Les travaux de construction ont commencé en 1978 et se sont achevés en 1985, pour une mise en exploitation fin 1987. Barrage de type poids en terre et enrochements (comme les barrages du Mont-Cenis et de Serre-Ponçon), ses dimensions sont impressionnantes : 550 mètres de long et 140 mètres de haut (160 mètres sur fondation), tout comme son volume de près de 140 millions de m3 d’eau (dont environ 100 millions de m3 proviennent de la fonte des neiges). Sa superficie est de plus de 2 km².
Le transfert d’énergie par pompage
Les retenues de Grand Maison et du Verney près de la commune d’Allemont (en aval de Grand Maison) constituent une STEP. L’usine, située avant Allemont, sur les rives du lac du Verney, peut être utilisée en fonction de la production des autres centrales françaises et de la demande sur le réseau électrique, soit pour produire de l’électricité (en turbinant l’eau comme une usine hydroélectrique classique), soit pour stocker de l’énergie potentielle en inversant le fonctionnement des turbines, l’eau de la retenue inférieure étant alors pompée vers la retenue supérieure.

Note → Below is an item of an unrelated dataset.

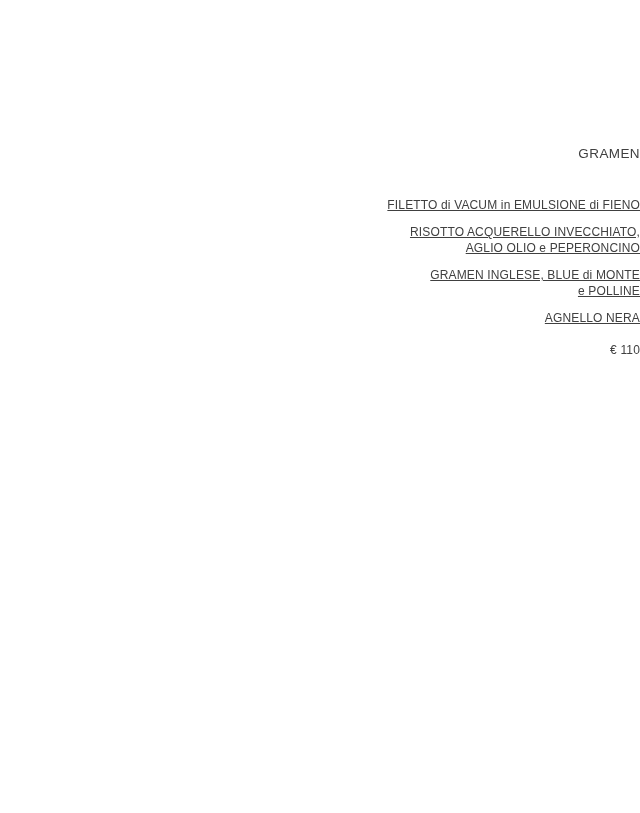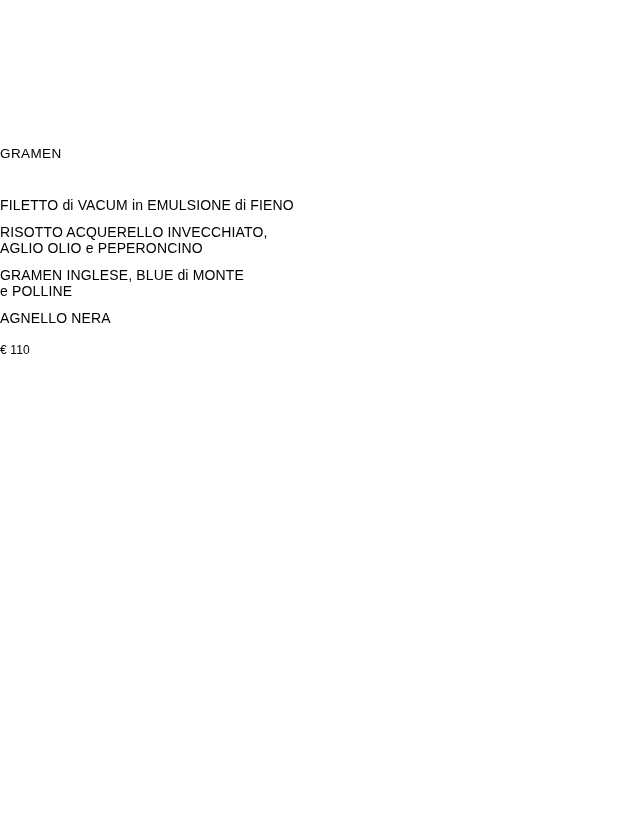"GRAMEN" .menu { color: #000000 -> #404040; text-align: left -> right }
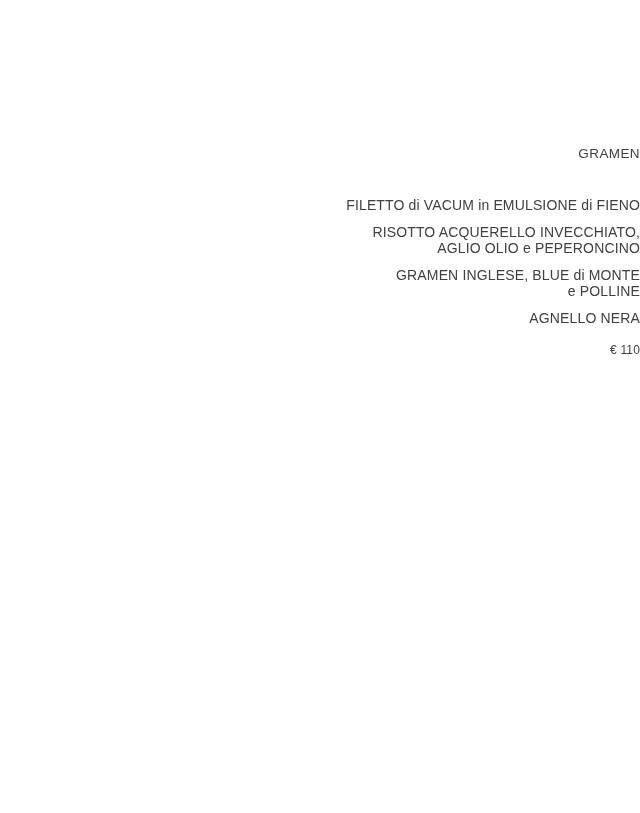"FILETTO di VACUM in EMULSIONE" .dish { font-size: 14px -> 12px; text-decoration: none -> underline }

Les pompes, situées uniquement dans la station souterraine, permettent de remonter 135 m3/s de la retenue inférieure vers le lac de Grand Maison, ce qui nécessite une puissance de 1 270 MW. La capacité utile de la retenue inférieure est de 14,3 millions de m3 d’eau. L’énergie utilisée pour remonter l’eau dans la retenue de Grand Maison correspondant à la surproduction d’électricité (essentiellement d’origine nucléaire) en période de basse consommation, ce qui fait que le barrage de Grand Maison est aussi appelé « barrage hydro-nucléaire ».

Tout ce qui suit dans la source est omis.